Bad Audio Detection
— Audio Classification — 3 min read
This blog will be a short one, where we'll talk about our approach on filtering out inscrutable audios from VASR.
There are situations in Call Center Automation (CCA) pipeline where user utterances are bad. Bad here is defined by things like noise, static, silences or background murmur etc. rendering the downstream SLU systems helpless. We started with a proposal and prepare a dataset for making an ML system learn to reject these audios.
- No more misfires from SLU side which ultimately leads to a better user experience.
- Save compute and time by skipping bad audios.
- The whole system can be used for all our audio based tasks to predict and filter out the poor ones, hence avoiding sample noise for these tasks.
We prepared a dataset of intent tagged conversations with specially marked intents which tell us that these utterances are bad and them going further in SLU will result in errors. Also we have a sampling of non-bad utterances (tagged with regular intents) to make this a classification problem.
There are total 9928 samples of audios labelled as bad and 20000 samples labeled as good.
All the raw labels were not very useful, hence we clean and preprocess the data to finally create 2 broad categories with sub-classes.
audio-noisy: Noisy audio.
audio-silent: Silent audio.
audio-talking: Background talking.
hold-phone: Music from keeping on hold.
Exploratory Data Analysis
We needed to understand the class imbalance and hence we plot a histogram representing number of samples for each class.
We also plot the frequency vs duration histogram plot to understand the general distribution of audio durations in the dataset. Based on the mean duration of 5.26 seconds and the peaks in the histogram, we decided to threshold our audios to 6.5 seconds. Anything less than that will be padded to 6.5 seconds and anything greater than that duration will be truncated to 6.5 seconds.
Even though we have sub-classes for
audio-bad spanning different areas of what "bad" could be, we decided to focus only on the noisy audios. Silent Audios can be treated separately, since they do not actually require something as complex as an ML model to classify them. We can simply use the age-old powerful signal processing methods to filter those out with some good confidence.
If we are going to reject these bad audios then we need to do so with:
- High Precision: We should not be rejecting good audios which are perfectly interpretable and understandable.
- Low Latency: This system should have little to no latency, otherwise it will just slow down our whole VASR flow after being deployed and integrated.
- Online: The model should be capable of running in an online setting where continuous chunks of audios are fed into the system.
We used a standard audio classification pipeline to train our binary classification task.
This involves generating log-mel spectrograms and then running a Convolution Neural Network (CNN) based feature extractor on top of this fixed size spectrogram image.

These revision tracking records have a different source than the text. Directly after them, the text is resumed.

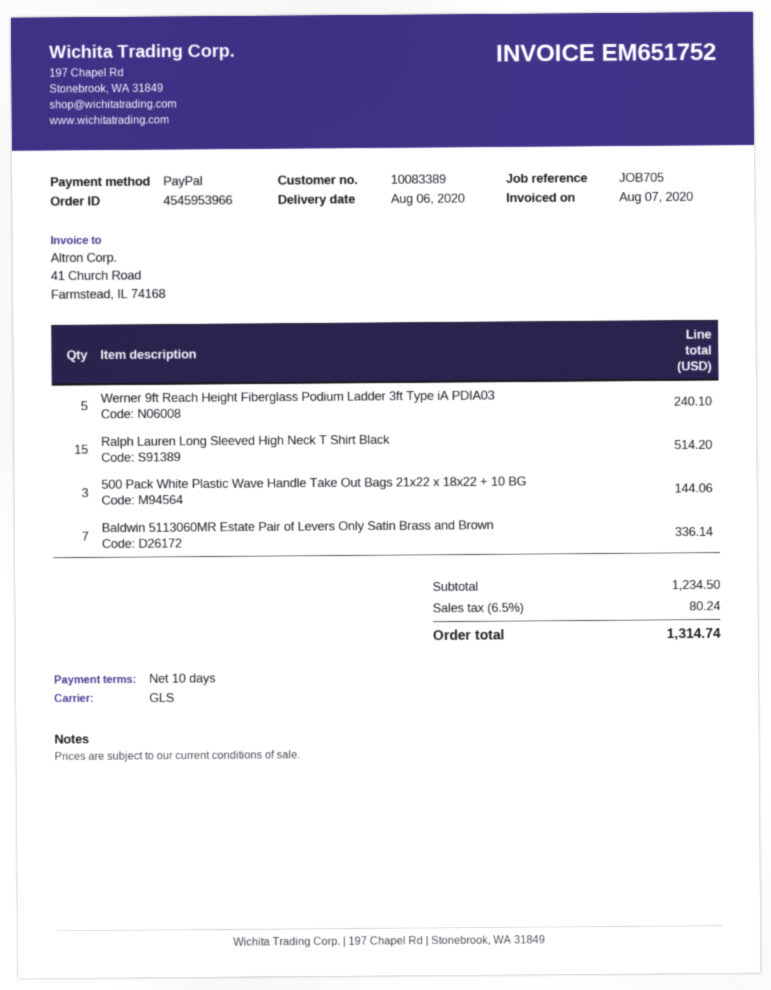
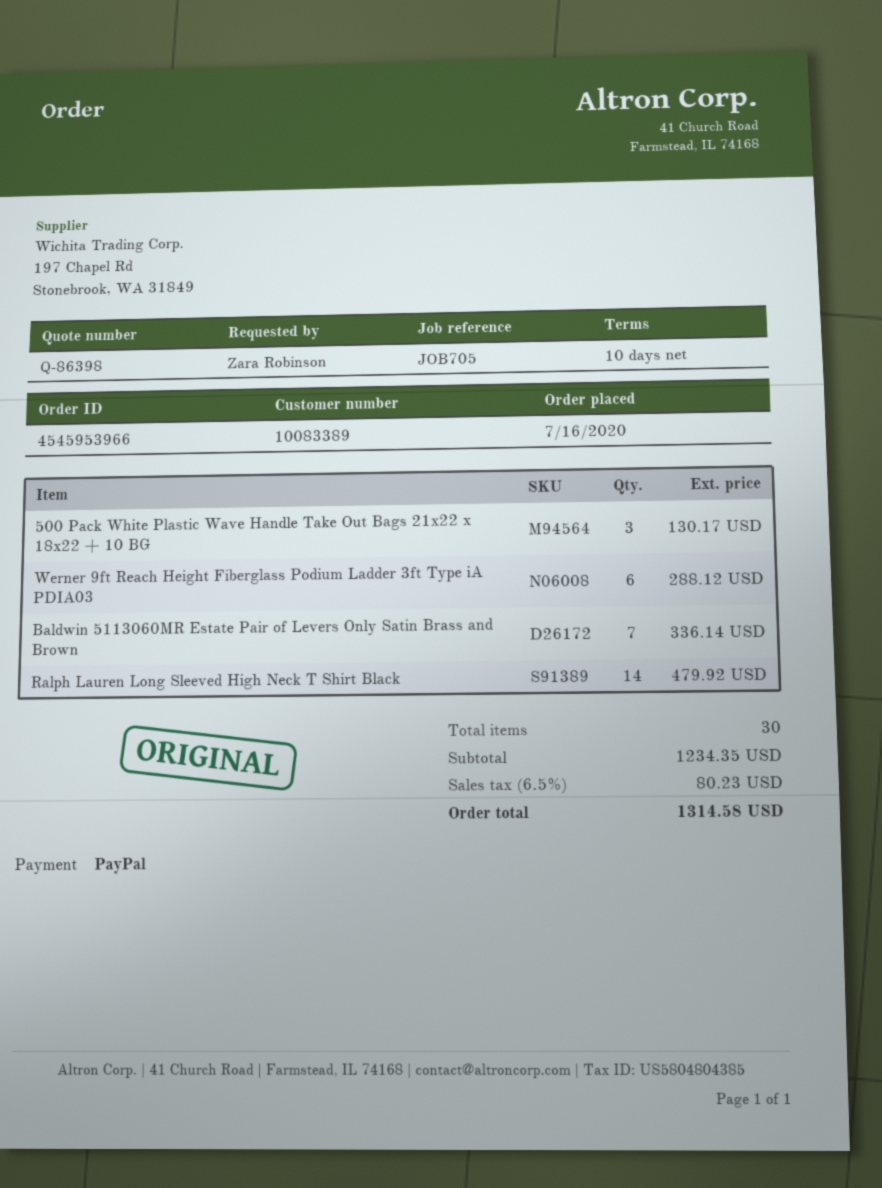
Werner 9ft Reach Height Fiberglass Podium Ladder 3ft Type iA PDIA03: 5 for 240.10 -> 6 for 288.12
Ralph Lauren Long Sleeved High Neck T Shirt Black: 15 for 514.20 -> 14 for 479.92
500 Pack White Plastic Wave Handle Take Out Bags 21x22 x 18x22 + 10 BG: 3 for 144.06 -> 3 for 130.17
subtotal: 1234.50 -> 1234.35
tax: 6.5% = 80.24 -> 6.5% = 80.23
total: 1314.74 -> 1314.58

While these features (spectrograms) can be generated once after processing all the audios in the dataset, this feature generation needs to be done on the fly to make a model that can be used in deployment i.e given raw audios as input, it should be able to predict the class, that was easily incorporated through a few transforms done within the model using
Even though this architecture is simple, it got us an accuracy of about 87%. But it is not the
accuracy we need to see, our choice of metric to measure the performance is precision as explained earlier. We are still in the process improving these initial baseline numbers of the model. One simple approach for increasing the precision is to increase the threshold, trading-off some coverage in the form of support.
We also do a post prediction analysis on the misclassified audios, which revealed an interesting pattern in the dataset and in the kind of audios that the model was finding hard to make predictions on.
Briefly these errors followed 3 major types which now helps to understand the places where we can make improvements.
- Type 1 (Very Short Utterance) : say 0.2 seconds in audio of 6 seconds. Due to noise in most part of such short utterance audios, our model predicts it to be noisy and not good in some occasions. This can probably be fixed with VAD which can trim the non speech segments in such short utterance audios.
- Type 2 (Long audios) : Audio duration is longer than 6.5 seconds with the speaker in latter half. Since we chose to threshold our features (log-mels) at 6.5 seconds, the latter part of the audio is basically truncated and hence such errors.
- Type 3 (Ambiguous / Wrongly Labeled) : There are samples in the dataset which are not perfectly labelled. One may say these audios are debatablem, some may find them to be bad others may think that they are ok. This type of label noise is something which needs to be tackled.
Needless to say, there are places where we can improve these results, but having a solid baseline model initially is important for incremental improvements over time and after a few iterations we finally see these models in our production systems.